Fact: Cops Lie

A date which will live in infamy, indeed. Seattle Police Department
A date which will live in infamy, indeed.
Seattle Police Department

The termination of Seattle police officer Cynthia Whitlatch is excellent news for social justice advocates everywhere. Nevertheless, one must wonder: How many more prevaricating thugs now remain at large in America, stalking our streets with guns, badges, and Napoleon complexes?
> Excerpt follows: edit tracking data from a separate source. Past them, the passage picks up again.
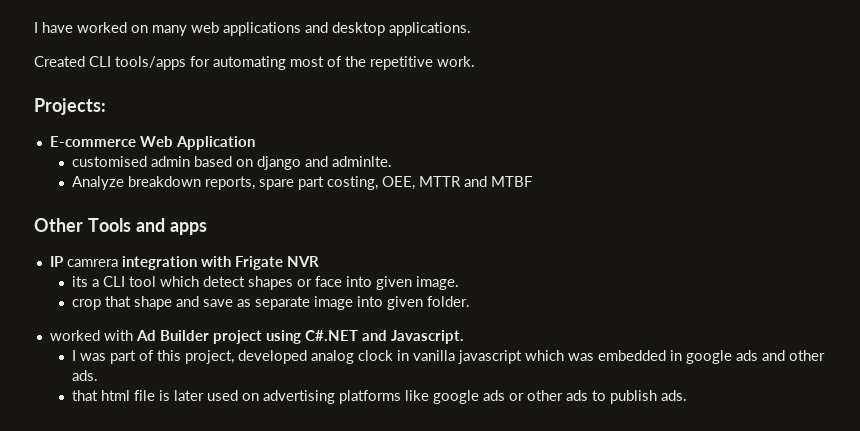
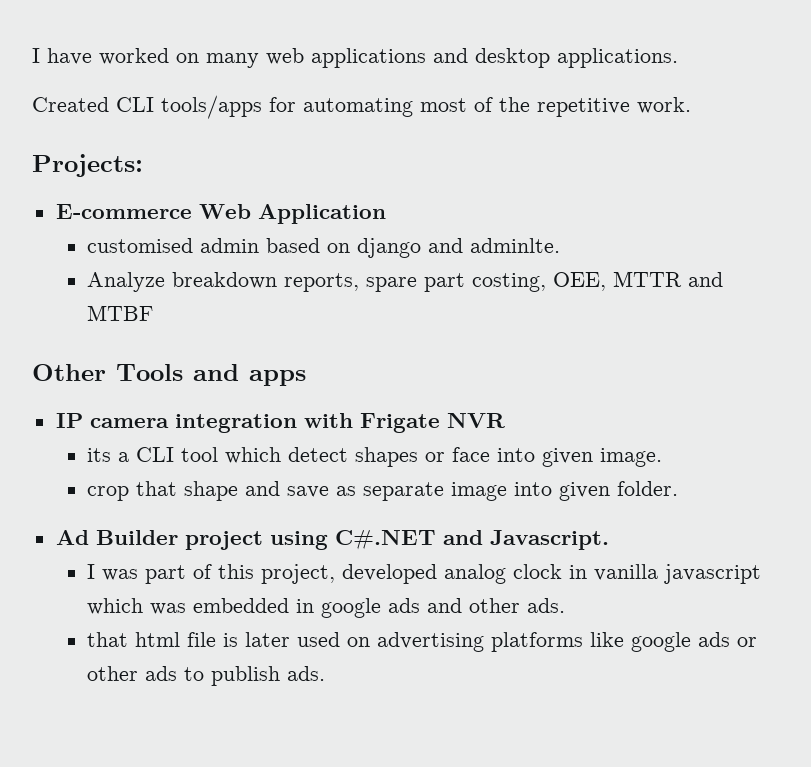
- IP camrera integration with Frigate NVR
+ IP camera integration with Frigate NVR
- worked with Ad Builder project using C#.NET and Javascript.
+ Ad Builder project using C#.NET and Javascript.

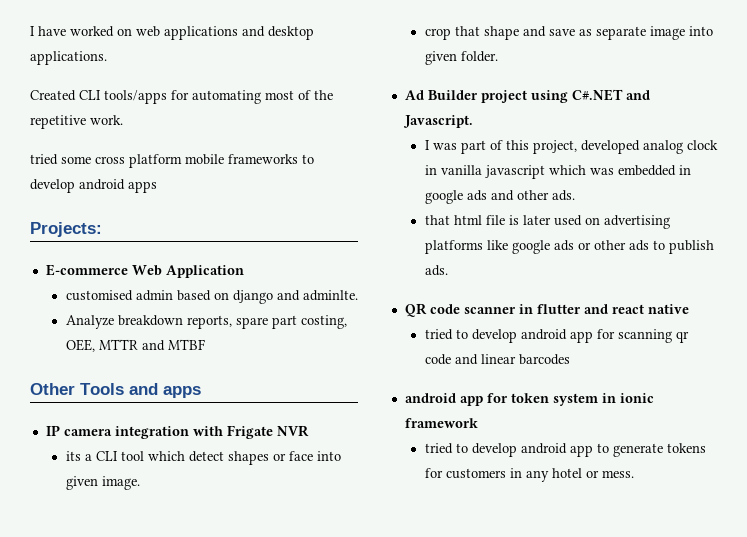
- I have worked on many web applications and desktop applications.
+ I have worked on web applications and desktop applications.
+ tried some cross platform mobile frameworks to develop android apps
+ QR code scanner in flutter and react native
+ tried to develop android app for scanning qr code and linear barcodes
+ android app for token system in ionic framework
+ tried to develop android app to generate tokens for customers in any hotel or mess.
Whitlatch was fired on Tuesday over her infamous arrest last year of William Wingate, an elderly African-American man with no previous criminal record. She arrested Wingate on July 9, 2014, after stopping him for allegedly swinging his golf club at her while she drove past him in her patrol car in Seattle’s Capitol Hill neighborhood. Wingate was using the club as a cane, while Whitlatch used it as an excuse to harass Wingate, and then obviously escalated the situation and arrested him for obstructing a police officer and unlawful use of a weapon. Video footage of the incident from a dashboard camera in Whitlatch’s patrol car later provided zero evidence to support her spurious claims.

Seattle Police Chief Kathleen O’Toole, who made the final decision to fire Whitlatch, labeled the arrest a case of biased and overly aggressive policing. O’Toole rightly criticized Whitlatch’s failure to follow official Seattle Police Department policies — yet has apparently said nothing regarding the prevarication that was Whitlatch’s ultimate transgression.

Whitlatch was hired by the SPD in 1997. Which means that she had been a beat cop in Seattle for 17 years prior to July 9, 2014. Which conjures the question: How many more Seattle citizens who were doing absolutely nothing wrong did she send to jail prior to July 9, 2014? Keep in mind that Wingate was apparently assumed guilty by the jail court the morning after his arrest, since the jail court failed to question Whitlatch’s version of events as described in her police report — which we now know was a fundamentally grievous fabrication.

Cynthia Whitlatch’s treatment of William Wingate is just one anecdote among many across the nation in recent years. And Wingate only experienced one night in jail — rather than a fatal shooting — as a result of Whitlatch’s appallingly aggressive behavior during their unfortunate encounter.

With all due respect, the ultimate lesson that judges and prosecutors in Seattle and elsewhere who don’t already know should learn from that appalling episode is this: cops lie — and Cynthia Whitlatch was merely the tip of an iceberg of prevaricating police in America.